Маринка закидывает ноги выше – едва ли не на лопатках ее колени ощущаю.
Мои пальцы жадно мнут ее плоть – елозят по хлюпающей соками писюхе, мнут бедра и ягодицы, добираются до тугого колечка ануса. Вдавливаю, чувствую пульсацию.
– Хочу пробку, Дань… – тарабанит моя кобра задушенно.
– Нет… Здесь должен быть мой член… – хриплю так же рвано.
В ее глазах мелькает беспокойство. Но сразу за ним разгорается пожар.
– Трахнешь меня?
– Выебу, Марин…
Она кивает и выгибается. По телу такая тугая волна дрожи проносится, что меня вместе с ней перетряхивает.
– Да… Да… Данечка… – частит, пока я вколачиваюсь в нее с двух сторон – членом и пальцем.
Жестко. Резко. Мощно.
Сходя с ума, попросту забываем о какой-либо осторожности. Мы просто ебемся так, как нам обоим хочется.
Ловим кайф. Держим высоту. Не боимся разбиться.
Маринка стонет, мычит и хнычет. Сжимает меня все чаще, все сильнее, все продолжительнее. А потом, накрывая меня криком блаженства, затискивает так, что я теряю способность в ее плотных дырочках шевелиться. Я сгораю. Сгораю с ней так ярко, что, не сдержавшись, кончаю. С утробным рыком заполняю ее пульсирующую писюху спермой, пока она не затихает. После выдергиваю и, передвигаясь, приставляю член к ее губам. Толкаюсь раньше, чем она соображает, что делать. Едва головка проходит, стону и содрогаюсь. Маринка тут же принимается кружить язычком и посасывать. Вылизывает до блеска, как я люблю.

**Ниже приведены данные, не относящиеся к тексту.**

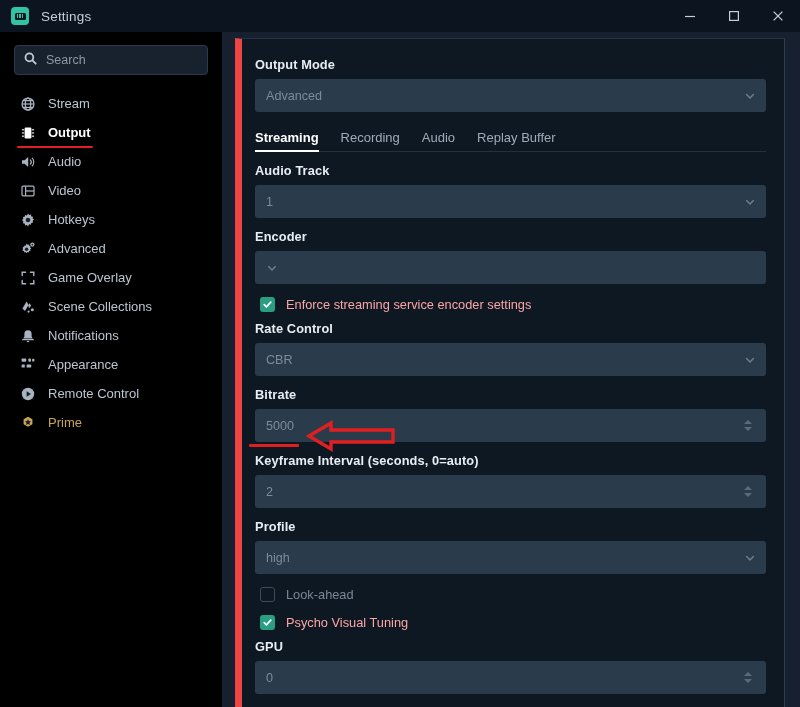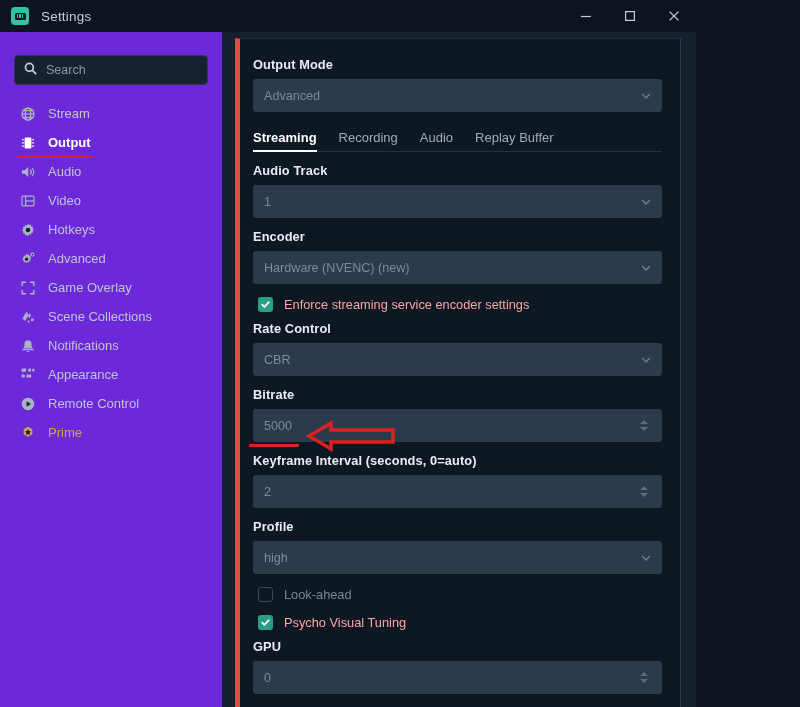--- a/index.html
+++ b/index.html
@@ -7,21 +7,21 @@
   html, body {
     width: 800px;
     height: 707px;
     overflow: hidden;
     background: #0d1520;
     font-family: "Liberation Sans", sans-serif;
   }
 
   #app {
     position: relative;
-    width: 696px;
+    width: 800px;
     height: 707px;
     background: #16202e;
     display: flex;
     flex-direction: column;
   }
 
   
   .titlebar {
     height: 32px;
     flex: 0 0 32px;
@@ -81,22 +81,22 @@
     flex: 1 1 auto;
     display: flex;
     min-height: 0;
     background: #16202e;
   }
 
   
   .sidebar {
     width: 222px;
     flex: 0 0 222px;
-    background: #6d28d9;
-    padding-top: 18px;
+    background: #000000;
+    padding-top: 8px;
   }
   .searchwrap {
     margin: 5px 14px 14px 14px;
     height: 30px;
     border: 1px solid #2b3a4d;
     border-radius: 4px;
     background: #18222f;
     display: flex;
     align-items: center;
     padding: 0 9px;
@@ -153,21 +153,21 @@
     flex: 1 1 auto;
     min-width: 0;
     background: #16202e;
     padding: 6px 15px 0 13px;
     display: flex;
   }
   .main {
     flex: 1 1 auto;
     background: #0e1822;
     border-top: 1px solid #223145;
-    border-left: 5px solid #ef4444;
+    border-left: 7px solid #ef4444;
     border-right: 1px solid #2c3d52;
     padding: 18px 18px 0 13px;
     overflow: hidden;
     position: relative;
   }
 
   .flabel {
     color: #e8edf3;
     font-size: 12.8px;
     font-weight: bold;
@@ -489,21 +489,20 @@
           <span class="val">1</span>
           <span class="chev">
             <svg width="12" height="12" viewBox="0 0 12 12" fill="none" stroke="currentColor" stroke-width="1.4" stroke-linecap="round">
                 <path d="M2.6 4.5 L6 8 L9.4 4.5"></path>
               </svg>
           </span>
         </div>
 
         <div class="flabel mt">Encoder</div>
         <div class="selectbox">
-          <span class="val">Hardware (NVENC) (new)</span>
           <span class="chev">
             <svg width="12" height="12" viewBox="0 0 12 12" fill="none" stroke="currentColor" stroke-width="1.4" stroke-linecap="round">
                 <path d="M2.6 4.5 L6 8 L9.4 4.5"></path>
               </svg>
           </span>
         </div>
 
         <div class="checkrow">
           <span class="cbox on">
             <svg width="11" height="11" viewBox="0 0 11 11" fill="none" stroke="#ffffff" stroke-width="1.7" stroke-linecap="round" stroke-linejoin="round">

Минут двадцать спустя, когда направляясь завтракать, вливаемся в лоно семьи, только красноречиво переглядываемся. Благо Чарушины умные люди, предусмотрительные. Звукоизоляция у них в доме – полный фарш. Я раньше удивлялся: на хрена эта защита по всем помещениям? Теперь, когда есть мы, и Чара с Лизкой заезжают – вопрос снимаю.
– Ты как? Нормально? – ловлю Маринку, когда уже из дома выходим.
– В смысле? – теряется она.
– Не слишком жестко было? Ничего не болит?
– Дань, – выдыхает и краснеет. – Ты проснулся, что ли? – прыскает смехом.
Мне сразу охота скрутить ее, усадить на капот и задрать юбку. Но прямо напротив окна кухни, а настолько шокировать маму Таню я не готов.
Насупившись, просто дергаю свою кобру за косу.
– Я серьезно, Марин.
Она не внимает. Не перестает хихикать.
Приходится шлепнуть ее по заднице. Ладно, вру. Не приходится, конечно. Смачно это делаю. Облизываю губы, застываю на ней взглядом.
– Даня, уймись, – шумит Чаруша, пока не ловлю-таки и не затискиваю у двери Гелика. Незаметно скольжу ладонью под юбку. Вжимаюсь стояком. – Даня… Что у тебя за бог?
– Неважно, – отмахиваюсь, кусая ее за подбородок. – Отвечай на вопрос.